Christian Albrecht von Benzon (11 July 1816, in Copenhagen – 3 September 1849, in Paris) was a Danish painter.

==Life==
=== Early life ===
He was the son of the royal kammerjunker Jakob von Benzon (who owned estates in Christiansdal, Tirsbæk and Ågård) and Sophie Catharine Holm, an opera singer at the Danish Royal Theatre. This made him part of the prominent Benzon family at Funen.

He took up an artistic career relatively late, after encouragement from an uncle, and studied at the Royal Danish Academy of Fine Arts in Copenhagen from 1833 to 1836, though he won no medals there. In 1835 he painted a portrait of Hans Christian Andersen (now in the Museum of National History at Frederiksborg Castle) – its subject called it "quite atrocious", though Weger used an engraving of it as the frontispiece for the edition of Andersen's writings which he published in Leipzig. Benzon also exhibited portraits, genre paintings and one history painting in Leipzig from 1836 to 1846.

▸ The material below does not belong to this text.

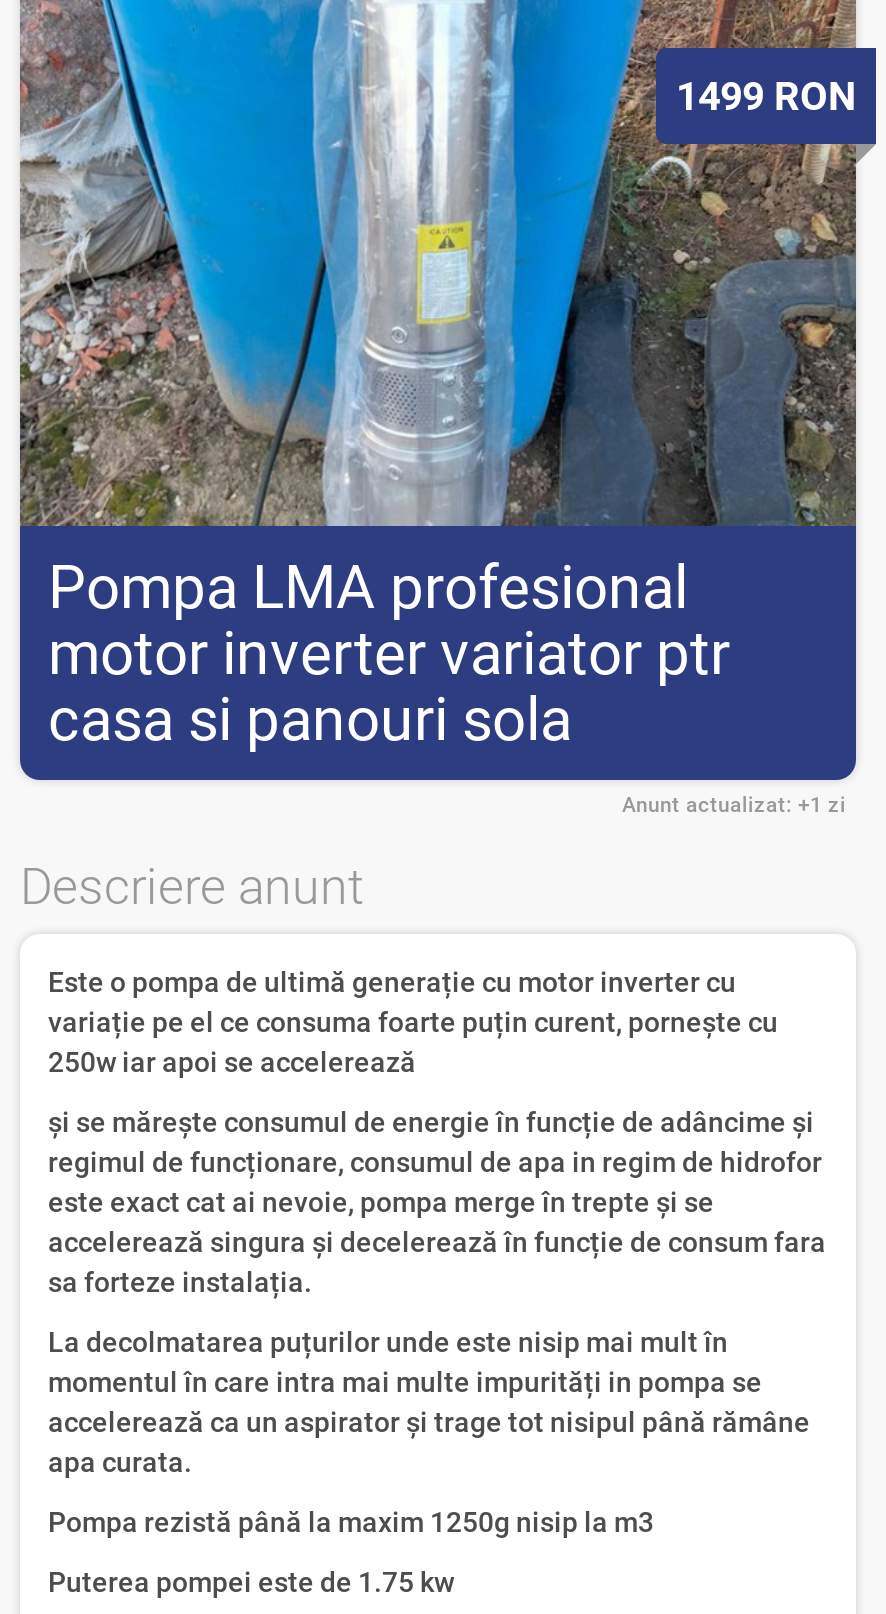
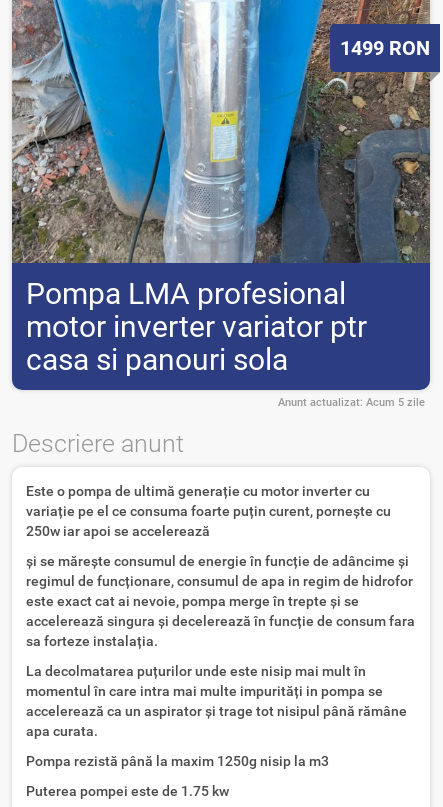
- Anunt actualizat: +1 zi
+ Anunt actualizat: Acum 5 zile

=== Success in Düsseldorf and Paris ===
Encouraged by his professor J.L. Lund, in 1840 or 1841 Benzon travelled to Düsseldorf, where he married the painter Marie Therese Hubertine Rosalie Cazin – their home became the most brilliant cultural hub in the city according to the painter Elisabeth Jerichau Baumann. He sent back two paintings to Denmark from the city – in 1842 The Last Confession (also known as A Sinner on His Deathbed or The Death of Don Juan) and in 1844 The Death of Saint Canute.

In 1845 he travelled to Paris, from which he sent back The Norman Lord Hastings occupying an Italian city by stealth for the 1846 Charlottenborg Spring Exhibition. He also won a gold medal from Louis Philippe for Louis IV of France recognizing Richard I and his successors as dukes of Normandy in Rouen in the presence of Harald Bluetooth. However, he ended up in debtors' prison in Paris, where he died of cholera on 30 September 1849.

He belonged to the Düsseldorf School, which was rejected back in Denmark by the art historian N.L. Høyen due to its dark brown tone and palette.

== Works ==
- Portrait of H.C. Andersen (1835, Det Nationalhistoriske Museum på Frederiksborg Slot)
- Death of Saint Canute (1843, Funen's Art Museum)
- The Norman Lord Hastings occupying an Italian city by stealth (1846)
- Louis IV of France recognizing Richard I and his successors as dukes of Normandy in Rouen in the presence of Harald Bluetooth (Hôtel de Ville, Rouen)

He is also represented in Denmark's Royal Collection.